The Phase 3 randomized trial (E1910), activated in December 2013, evaluated the safety and efficacy of BLINCYTO added to standard of care consolidation chemotherapy compared to chemotherapy alone in patients with newly diagnosed B-ALL with no MRD after induction and intensification chemotherapy. The primary endpoint was OS and key secondary endpoints included relapse-free survival, MRD status, and incidence of adverse events. Based on a recommendation by the ECOG-ACRIN Data Safety Monitoring Committee and consistent with the pre-defined efficacy threshold, results from the planned interim analysis are now reported due to overwhelming efficacy reported in the BLINCYTO arm.
With a median follow up of 43 months, the study met its primary endpoint with a significant improvement in overall survival favoring the BLINCYTO arm; median OS was not reached vs. 71.4 months in the control arm (hazard ratio [HR] = 0.42, 95% CI: 0.24 - 0.75; two-sided p=0.003). After about 3.5 years of follow-up, 83% of the patients who went on to receive additional standard consolidation chemotherapy plus experimental BLINCYTO were alive versus 65% of those who received chemotherapy only. No new safety signals were reported for the combination.
"Adults with newly diagnosed ALL can achieve a high rate of complete remission with chemotherapy, but frequently relapse and have disappointing survival rates.1,2 Historically, outcomes for newly diagnosed adults with ALL have been significantly worse than for children, where up to 90% of patients are cured with frontline therapy.3,4 In this study, survival rates for adults when blinatumomab was added to chemotherapy are significantly improved in patients with MRD-negative remission, approaching those we have seen in children," said Selina M. Luger, M.D., professor of hematology-oncology at the University of Pennsylvania's Abramson Cancer Center and Perelman School of Medicine, chair of the ECOG-ACRIN Leukemia Committee and an investigator on the study. "Moreover, the data provide additional clinical evidence supporting the recent guideline updates for adult ALL recommending blinatumomab as consolidation in both MRD-positive and MRD-negative patients."
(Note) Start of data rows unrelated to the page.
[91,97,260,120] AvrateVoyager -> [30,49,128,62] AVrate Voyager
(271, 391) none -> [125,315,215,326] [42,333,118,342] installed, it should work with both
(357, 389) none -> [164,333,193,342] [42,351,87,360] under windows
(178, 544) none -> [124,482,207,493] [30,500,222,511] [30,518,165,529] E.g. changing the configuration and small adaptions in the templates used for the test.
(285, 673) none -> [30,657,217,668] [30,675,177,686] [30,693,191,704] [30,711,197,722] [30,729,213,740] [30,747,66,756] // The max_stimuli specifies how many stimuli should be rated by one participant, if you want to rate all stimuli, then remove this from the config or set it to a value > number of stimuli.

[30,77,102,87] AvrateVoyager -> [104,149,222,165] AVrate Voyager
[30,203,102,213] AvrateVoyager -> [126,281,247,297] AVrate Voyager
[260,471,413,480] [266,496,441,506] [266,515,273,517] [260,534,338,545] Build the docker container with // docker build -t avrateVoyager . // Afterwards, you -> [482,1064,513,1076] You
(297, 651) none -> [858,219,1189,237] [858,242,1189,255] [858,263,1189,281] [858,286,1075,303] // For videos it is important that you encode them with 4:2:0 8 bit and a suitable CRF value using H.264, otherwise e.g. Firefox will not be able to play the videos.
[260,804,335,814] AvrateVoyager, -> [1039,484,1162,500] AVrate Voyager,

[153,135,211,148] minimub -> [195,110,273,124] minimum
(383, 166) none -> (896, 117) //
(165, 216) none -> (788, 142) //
Data from the trial will be submitted to global regulatory authorities, including where BLINCYTO has been previously approved.
Study E1910 was designed and conducted independently from industry with public funding. The ECOG-ACRIN Cancer Research Group sponsored the trial with funding from the National Cancer Institute (NCI), part of the National Institutes of Health. Other NCI-funded network groups took part in the study. In addition, Amgen provided BLINCYTO and support through an NCI Cooperative Research and Development Agreement (CRADA).
E1910 Study Design
In the E1910 Phase 3 randomized trial, 488 patients aged 30-70 with newly diagnosed B-ALL were enrolled. All participants initially received 2.5 months of combination induction chemotherapy (step 1). After remission induction (step 1), if patients were in complete remission, they continued on-study and received an intensification course of high dose chemotherapy (step 2). Subsequently, their remission and MRD status were determined. All patients were then randomized/assigned to receive four cycles of consolidation chemotherapy with or without four 28-day cycles of BLINCYTO (step 3). Following FDA approval of blinatumomab for MRD-positive patients in March 2018, MRD-positive participants were assigned to the blinatumomab arm. MRD-negative patients continued to be randomized. After completion of consolidation chemo +/- BLINCYTO, patients were given 2.5 years of chemotherapy maintenance therapy timed from the start of the intensification cycle (step 4).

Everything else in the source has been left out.